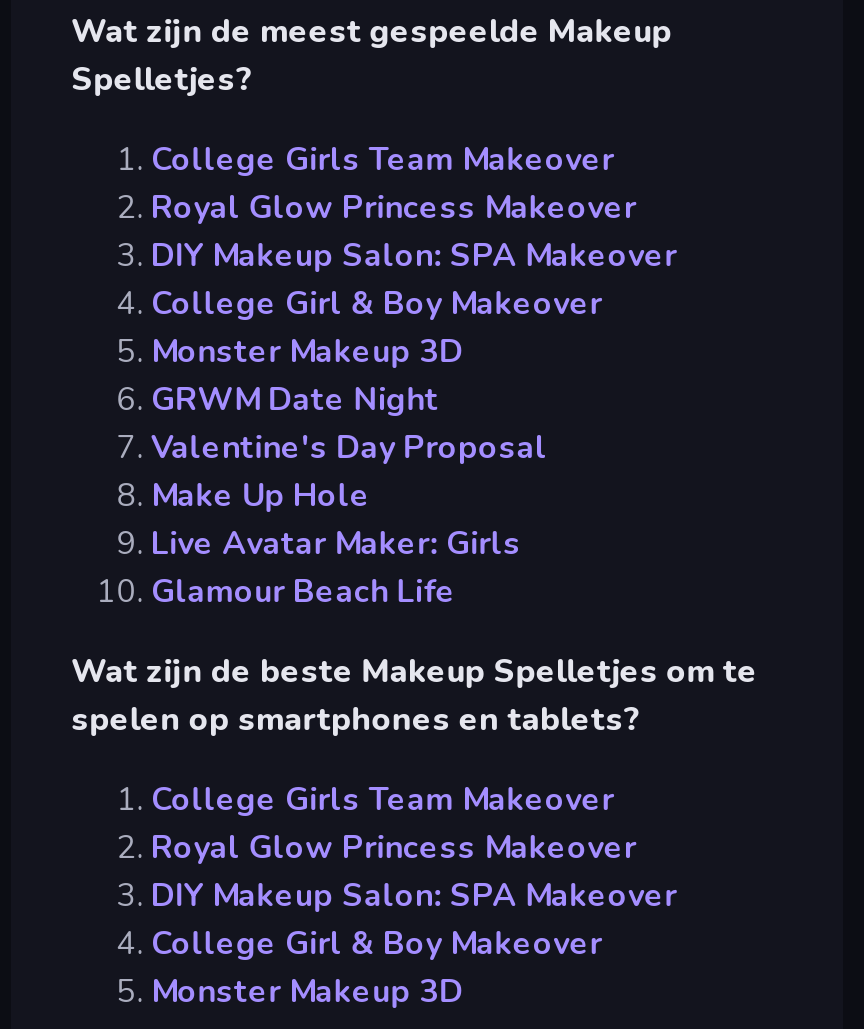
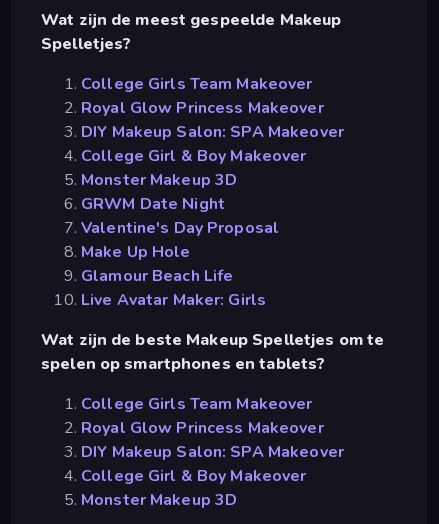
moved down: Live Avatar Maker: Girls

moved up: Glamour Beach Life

---

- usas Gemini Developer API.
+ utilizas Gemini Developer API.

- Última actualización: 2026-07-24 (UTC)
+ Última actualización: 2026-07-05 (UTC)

## Task statement
Where the line holding "utilizas Gemini Developer API." appears in the listing above, start reproducing exactly, and end with the line holding "actualización: 2026-07-05 (UTC)".

## Reply
+ utilizas Gemini Developer API.

- Última actualización: 2026-07-24 (UTC)
+ Última actualización: 2026-07-05 (UTC)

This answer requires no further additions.